__Problem to work on__. The reply must consist of one number: how many lines of the data include the word "prompt".

-=-=-=-=-

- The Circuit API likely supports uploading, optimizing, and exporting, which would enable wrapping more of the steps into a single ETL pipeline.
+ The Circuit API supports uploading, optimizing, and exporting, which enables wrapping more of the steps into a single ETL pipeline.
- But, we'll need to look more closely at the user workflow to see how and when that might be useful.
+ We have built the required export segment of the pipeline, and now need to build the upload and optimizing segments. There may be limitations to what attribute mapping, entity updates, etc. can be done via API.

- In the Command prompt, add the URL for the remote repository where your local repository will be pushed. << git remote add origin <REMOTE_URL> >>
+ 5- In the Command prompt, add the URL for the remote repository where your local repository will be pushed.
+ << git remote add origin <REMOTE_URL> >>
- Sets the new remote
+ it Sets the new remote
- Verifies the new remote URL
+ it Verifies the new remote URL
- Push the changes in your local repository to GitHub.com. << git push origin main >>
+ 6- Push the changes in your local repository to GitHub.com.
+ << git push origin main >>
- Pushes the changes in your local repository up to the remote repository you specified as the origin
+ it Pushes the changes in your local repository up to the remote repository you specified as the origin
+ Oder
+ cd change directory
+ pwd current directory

-=-=-=-=-

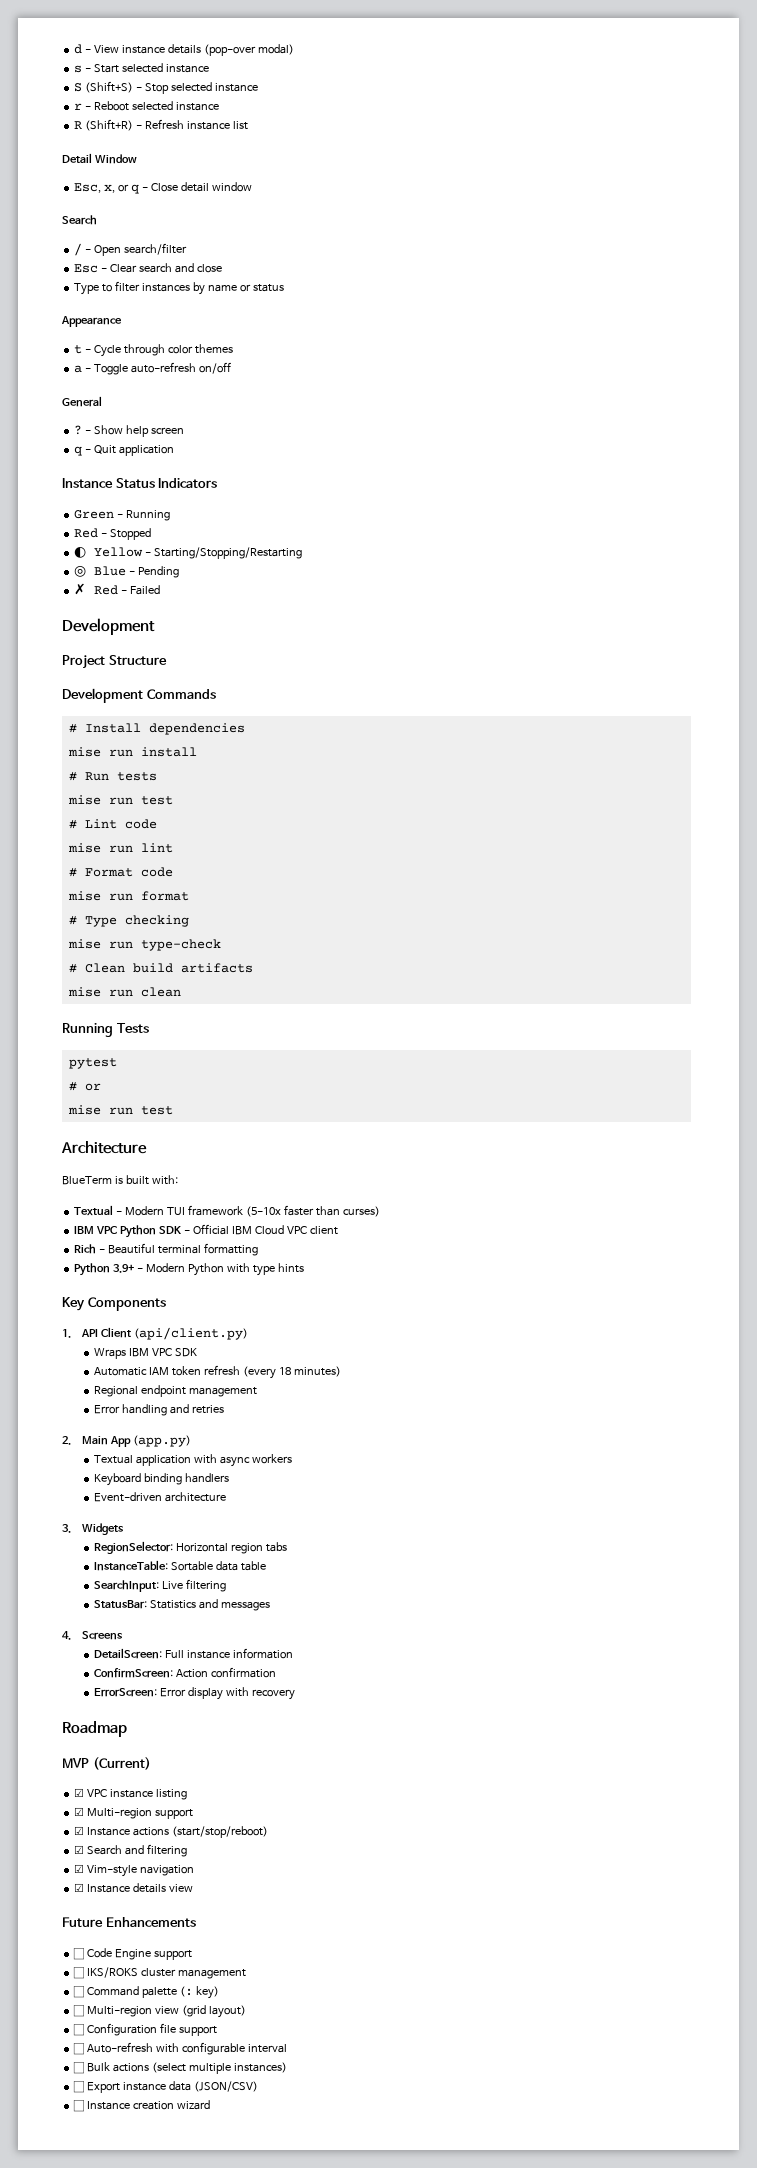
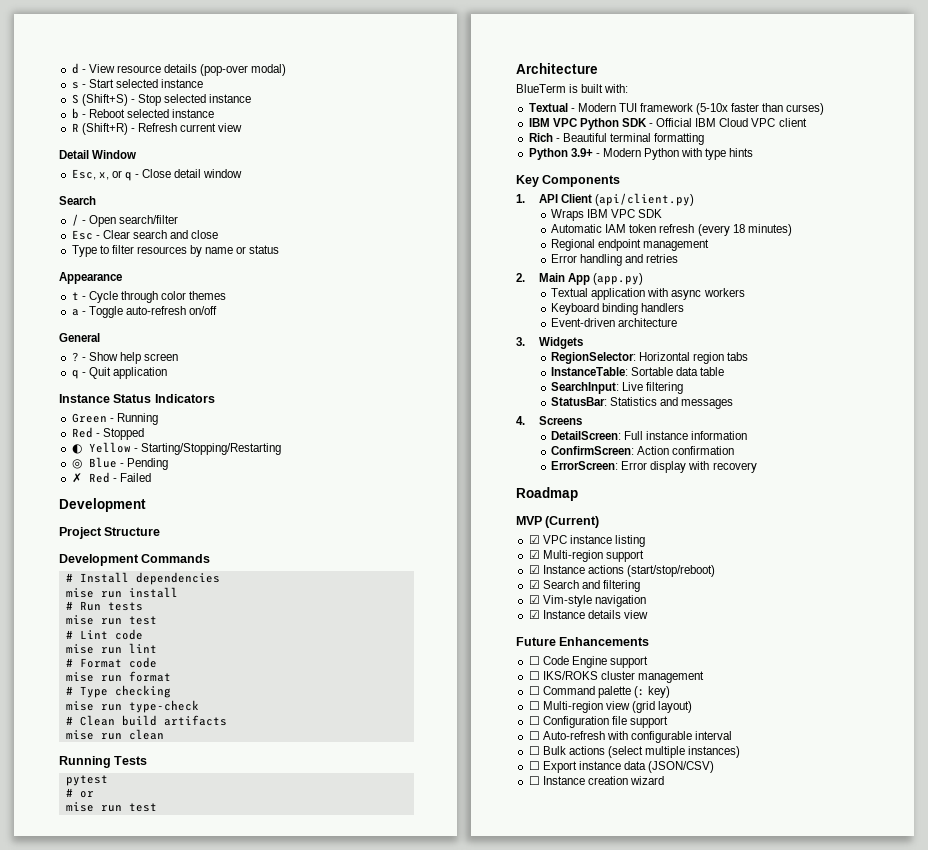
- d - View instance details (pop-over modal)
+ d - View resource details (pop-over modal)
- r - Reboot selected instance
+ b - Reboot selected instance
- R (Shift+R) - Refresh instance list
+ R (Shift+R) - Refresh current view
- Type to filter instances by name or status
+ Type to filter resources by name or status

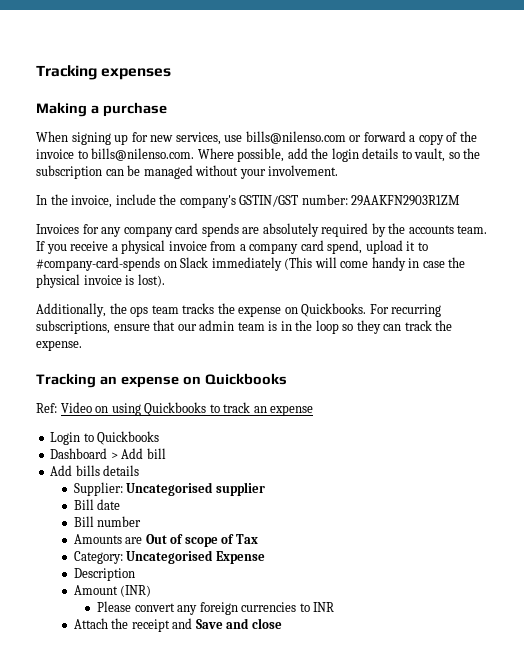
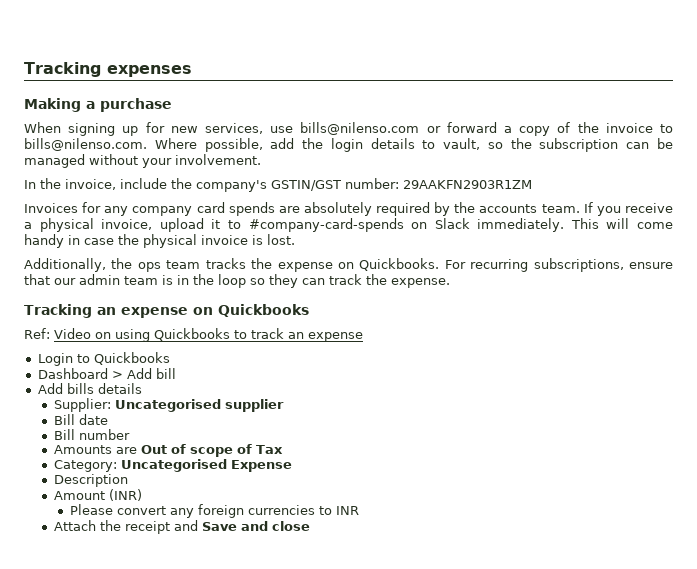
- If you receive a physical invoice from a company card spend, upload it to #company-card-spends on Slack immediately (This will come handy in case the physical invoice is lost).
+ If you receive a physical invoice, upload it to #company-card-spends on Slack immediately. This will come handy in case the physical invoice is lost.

-=-=-=-=-

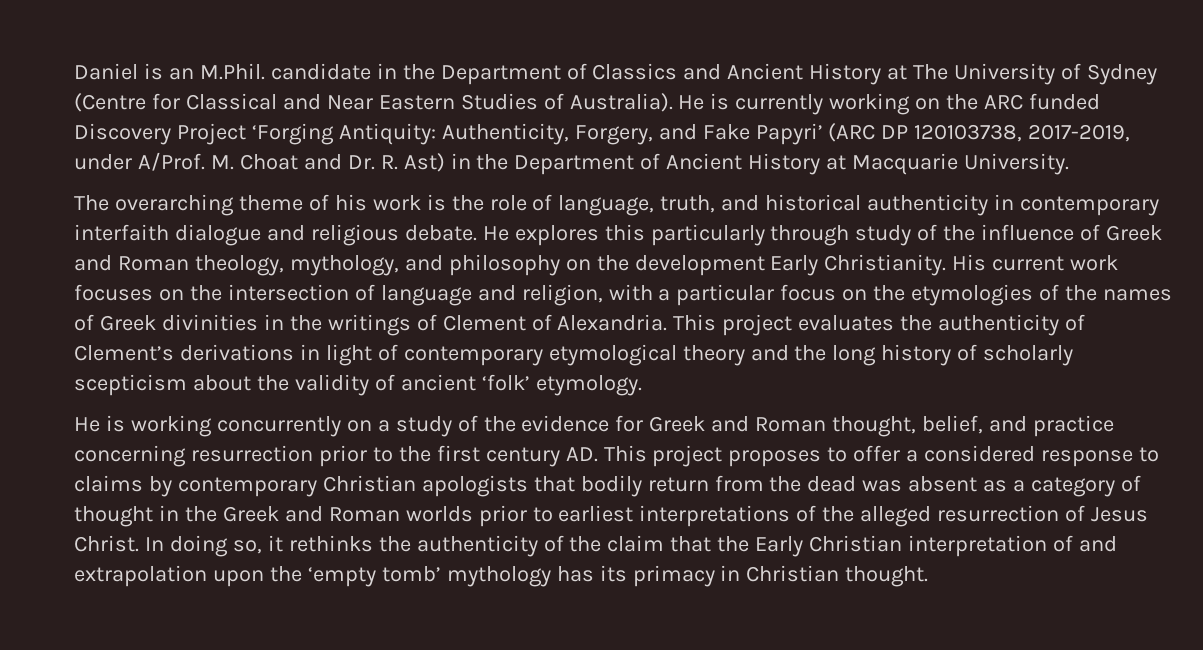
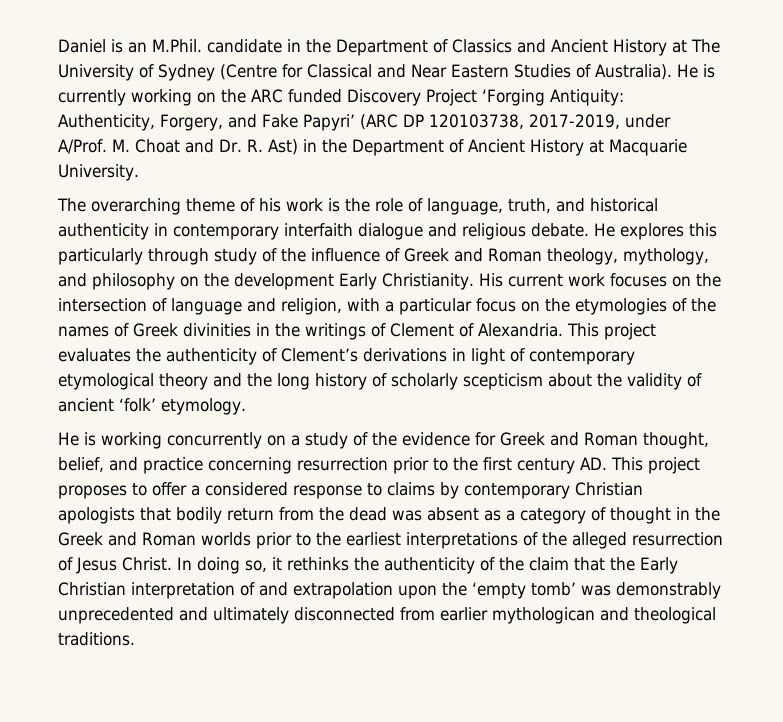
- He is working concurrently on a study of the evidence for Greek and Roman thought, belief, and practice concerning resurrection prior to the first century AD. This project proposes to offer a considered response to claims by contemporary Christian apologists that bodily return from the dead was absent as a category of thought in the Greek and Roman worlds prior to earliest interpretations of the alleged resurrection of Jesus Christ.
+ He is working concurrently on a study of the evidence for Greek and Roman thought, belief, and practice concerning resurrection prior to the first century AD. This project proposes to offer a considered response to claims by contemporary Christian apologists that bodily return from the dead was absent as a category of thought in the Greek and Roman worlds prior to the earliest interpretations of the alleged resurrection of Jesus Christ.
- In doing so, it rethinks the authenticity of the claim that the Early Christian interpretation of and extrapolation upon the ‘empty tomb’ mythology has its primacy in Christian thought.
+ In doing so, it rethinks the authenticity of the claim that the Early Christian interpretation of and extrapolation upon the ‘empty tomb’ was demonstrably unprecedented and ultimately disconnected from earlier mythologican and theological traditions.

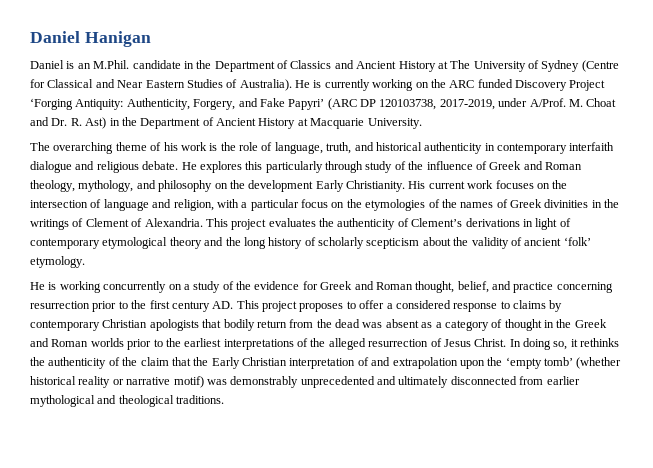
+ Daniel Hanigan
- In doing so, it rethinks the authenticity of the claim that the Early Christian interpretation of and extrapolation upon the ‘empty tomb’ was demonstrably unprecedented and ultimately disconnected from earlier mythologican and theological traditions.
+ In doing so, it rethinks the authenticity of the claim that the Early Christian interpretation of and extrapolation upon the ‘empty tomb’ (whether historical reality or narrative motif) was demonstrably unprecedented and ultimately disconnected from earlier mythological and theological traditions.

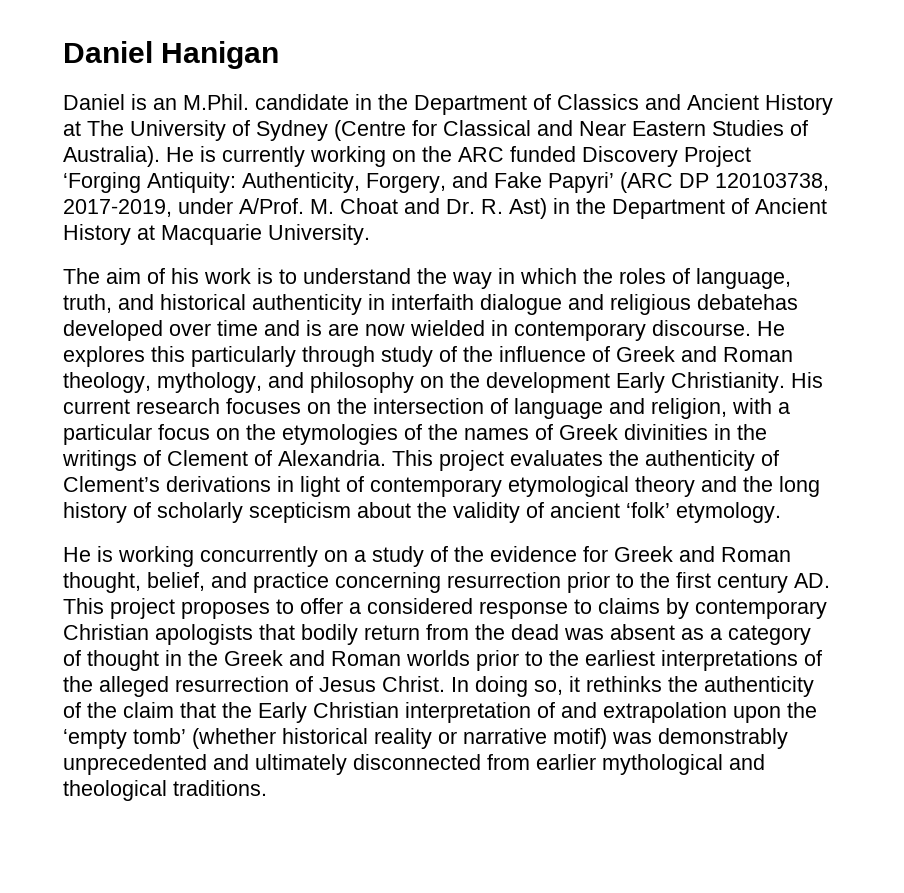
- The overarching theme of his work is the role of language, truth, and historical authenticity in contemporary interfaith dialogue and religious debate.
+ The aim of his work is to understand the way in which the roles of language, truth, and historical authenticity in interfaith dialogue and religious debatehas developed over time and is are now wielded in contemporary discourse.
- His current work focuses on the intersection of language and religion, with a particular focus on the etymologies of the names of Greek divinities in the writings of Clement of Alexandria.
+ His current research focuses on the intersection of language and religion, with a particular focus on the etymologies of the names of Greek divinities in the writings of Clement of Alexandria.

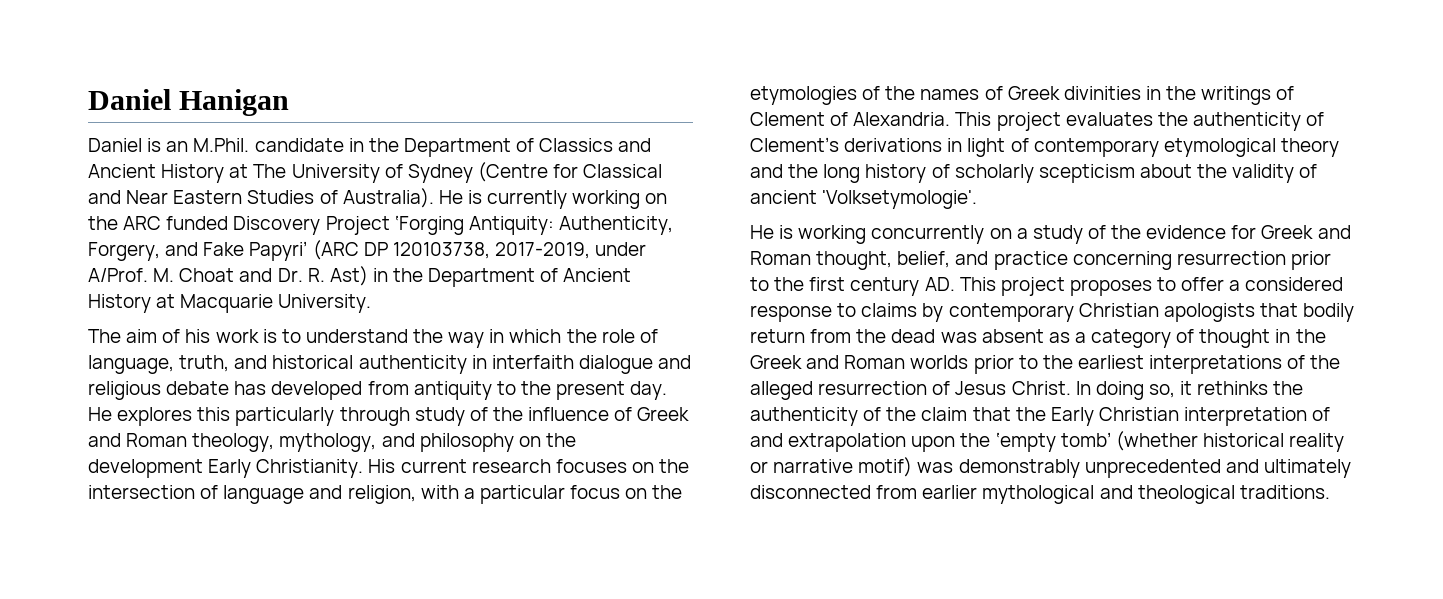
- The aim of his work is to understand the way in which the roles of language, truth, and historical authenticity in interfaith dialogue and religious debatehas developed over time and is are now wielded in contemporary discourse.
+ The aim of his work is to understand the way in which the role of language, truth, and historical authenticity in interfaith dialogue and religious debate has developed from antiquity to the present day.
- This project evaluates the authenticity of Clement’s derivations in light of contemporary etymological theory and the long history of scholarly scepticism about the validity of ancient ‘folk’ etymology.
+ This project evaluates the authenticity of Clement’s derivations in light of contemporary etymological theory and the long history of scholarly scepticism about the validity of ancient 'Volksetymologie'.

-=-=-=-=-

__Task response__. 2